▶ [The task] Set every entry down again, unchanged, picture-free.

▶ [Material provided]
+--
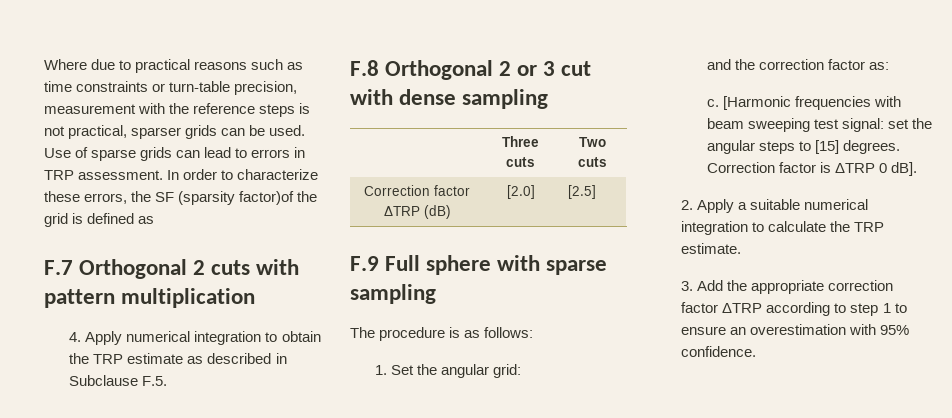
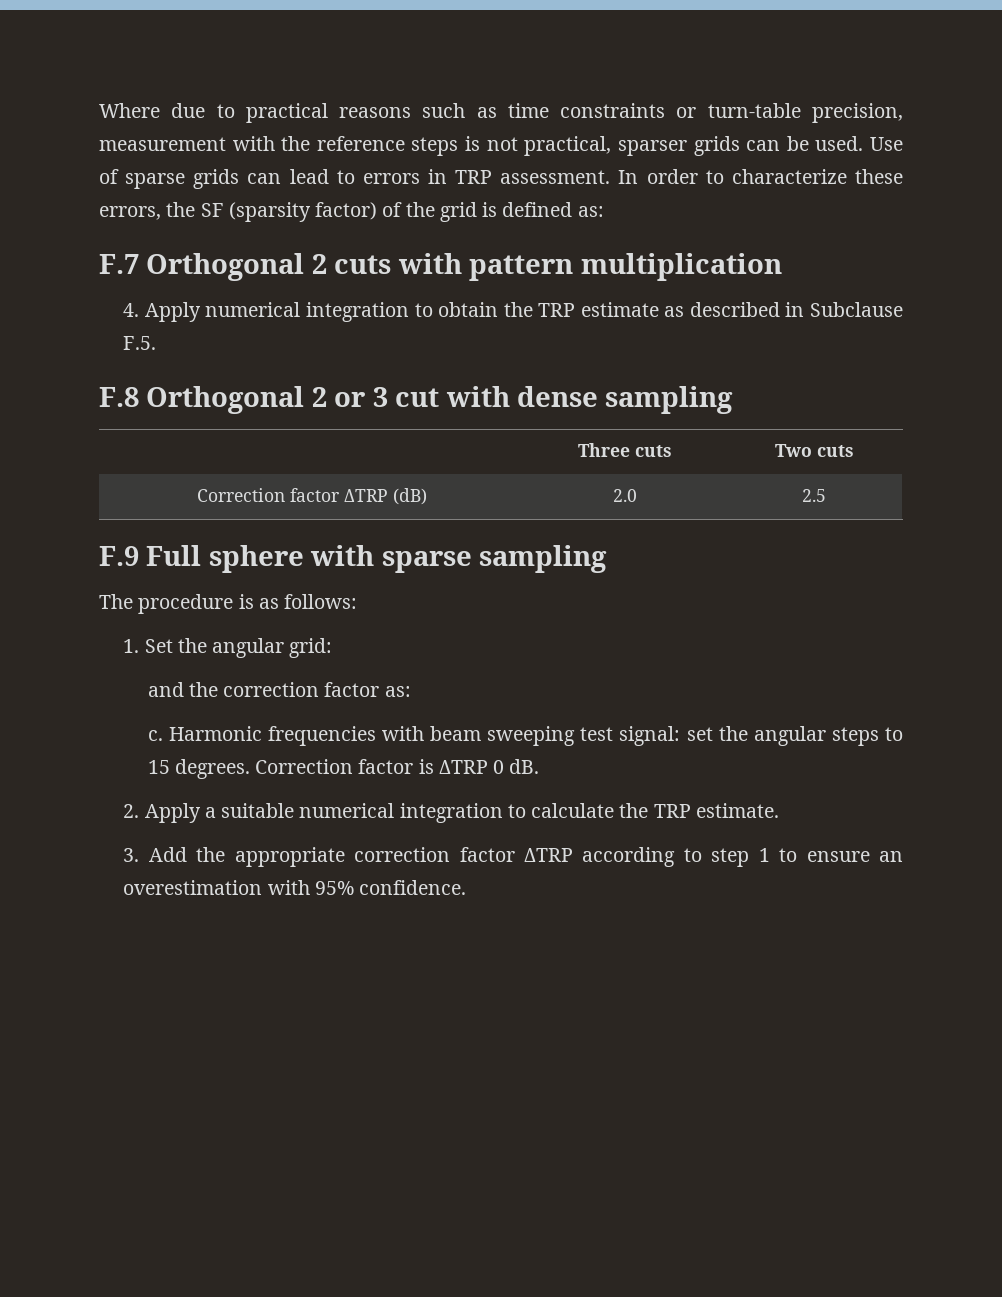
- In order to characterize these errors, the SF (sparsity factor)of the grid is defined as
+ In order to characterize these errors, the SF (sparsity factor) of the grid is defined as:
- Correction factor ΔTRP (dB) | [2.0] | [2.5]
+ Correction factor ΔTRP (dB) | 2.0 | 2.5
- [Harmonic frequencies with beam sweeping test signal: set the angular steps to [15] degrees.
+ Harmonic frequencies with beam sweeping test signal: set the angular steps to 15 degrees.
- Correction factor is ΔTRP 0 dB].
+ Correction factor is ΔTRP 0 dB.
+--
▶ [Task solution]
- In order to characterize these errors, the SF (sparsity factor)of the grid is defined as
+ In order to characterize these errors, the SF (sparsity factor) of the grid is defined as:
- Correction factor ΔTRP (dB) | [2.0] | [2.5]
+ Correction factor ΔTRP (dB) | 2.0 | 2.5
- [Harmonic frequencies with beam sweeping test signal: set the angular steps to [15] degrees.
+ Harmonic frequencies with beam sweeping test signal: set the angular steps to 15 degrees.
- Correction factor is ΔTRP 0 dB].
+ Correction factor is ΔTRP 0 dB.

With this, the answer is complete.